The embassy expects the first doses to be delivered “as soon as possible,” the spokesperson said.

NO DATA

The World Health Organization has received no data China on new COVID hospitalizations since Beijing lifted its zero-COVID policy. The WHO has said the data gaps could be because Chinese authorities are simply having difficulty counting cases.

Amid growing doubts about the Beijing statistics, US Secretary of State Antony Blinken said on Thursday that all countries, including China, should share information about their experiences with COVID.

As COVID rages across China, residents who previously faced long periods of isolation are now learning to live with the virus.

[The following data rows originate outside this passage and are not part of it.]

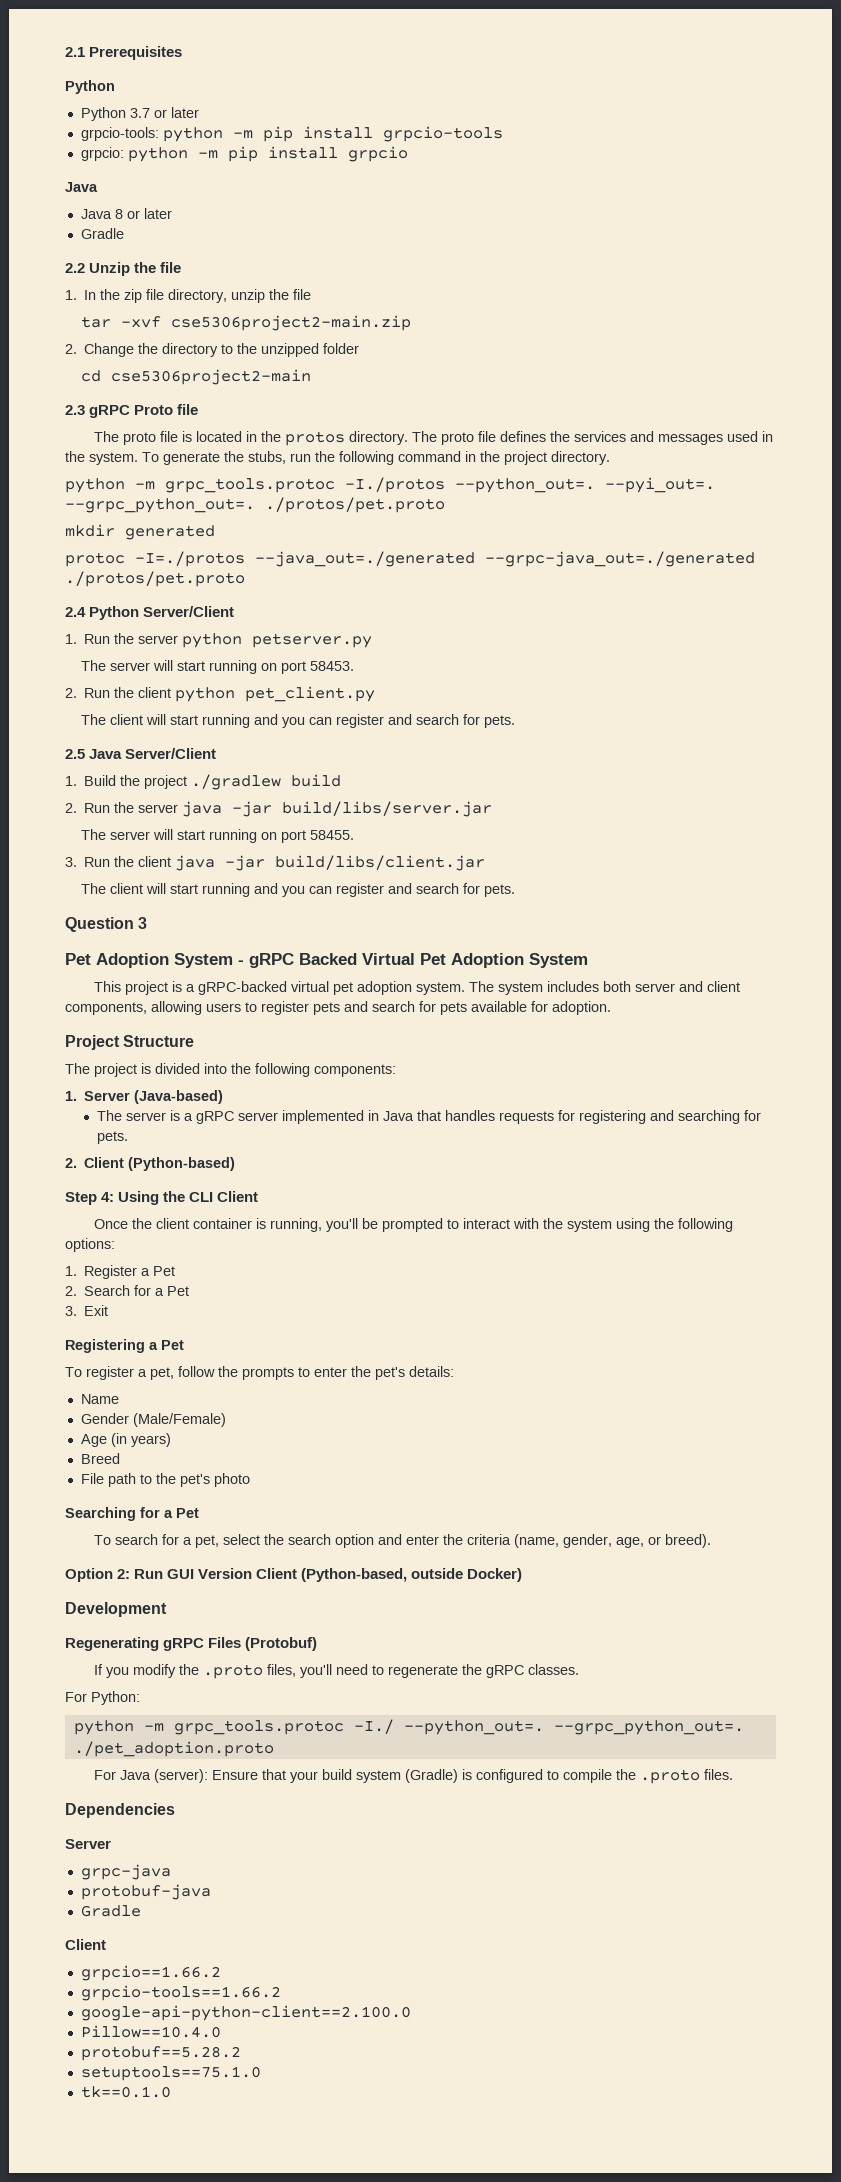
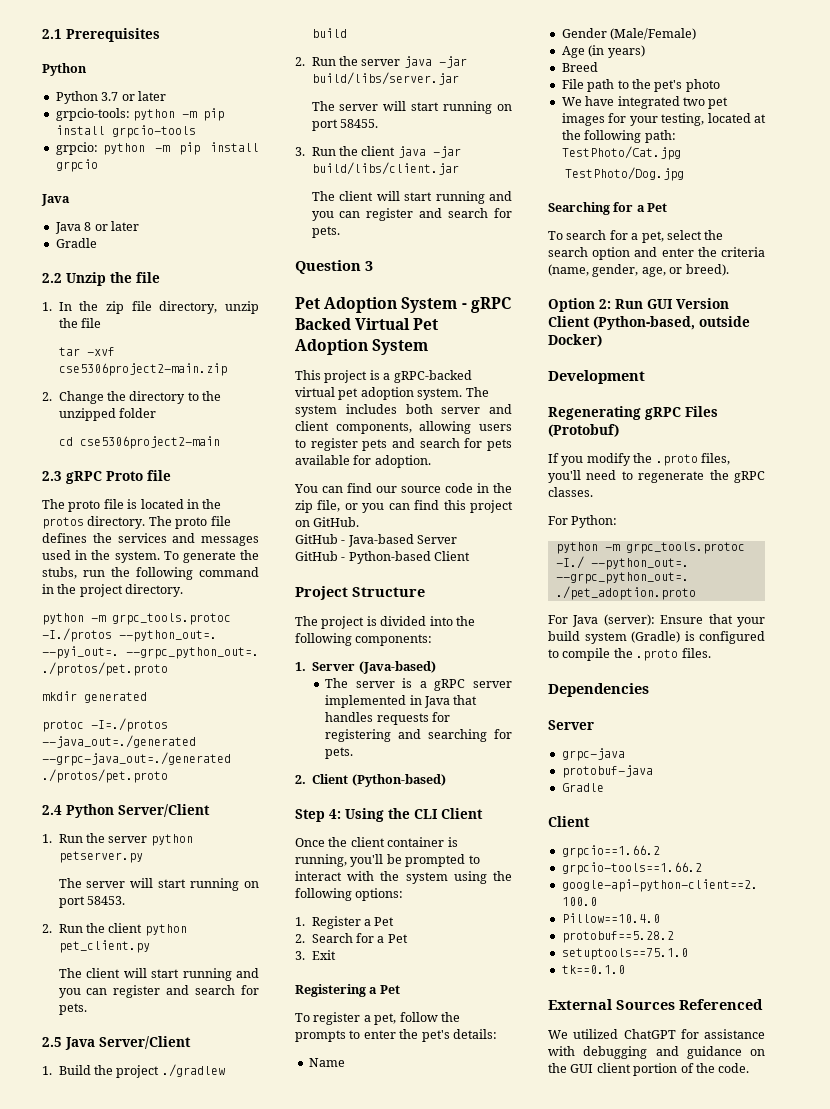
+ You can find our source code in the zip file, or you can find this project on GitHub.
+ GitHub - Java-based Server
+ GitHub - Python-based Client
+ We have integrated two pet images for your testing, located at the following path: TestPhoto/Cat.jpg
+ TestPhoto/Dog.jpg
+ External Sources Referenced
+ We utilized ChatGPT for assistance with debugging and guidance on the GUI client portion of the code.

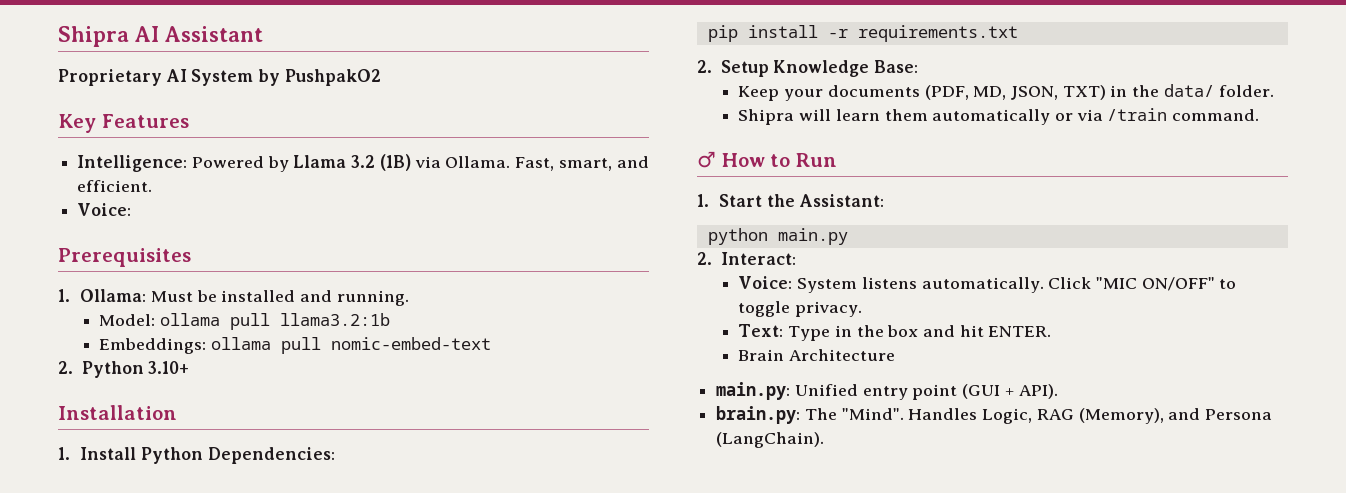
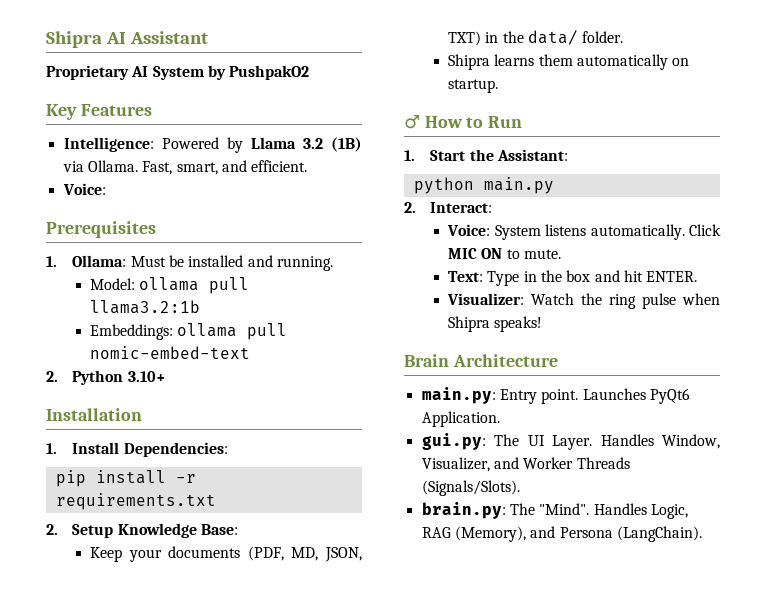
- 1. Install Python Dependencies:
+ 1. Install Dependencies:
- Shipra will learn them automatically or via /train command.
+ Shipra learns them automatically on startup.
- Click "MIC ON/OFF" to toggle privacy.
+ Click MIC ON to mute.
+ Visualizer: Watch the ring pulse when Shipra speaks!
  Brain Architecture
- main.py: Unified entry point (GUI + API).
+ main.py: Entry point. Launches PyQt6 Application.
+ gui.py: The UI Layer. Handles Window, Visualizer, and Worker Threads (Signals/Slots).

Chinese professor Yang Zengdong, whose entire family is isolating in his downtown Shanghai apartment, mildly ill with COVID, welcome the change politics. Just a few weeks ago, they would all have been sent to a quarantine facility and their building would have been locked down.

“When I think about this situation, my feeling is just, wow, we are very lucky because now we can isolate ourselves at home,” Yang said.

“This wave is something we have to deal with, because it is impossible to stay closed forever.”

Reporting by Bernard Orr in Beijing, Casey Hall and David Stanway in Shanghai, Farah Master in Hong Kong, and Chen Lin in Singapore; Written by Marius Zaharia; Edited by Lincoln Festival.

Our standards: The Thomson Reuters Trust Principles.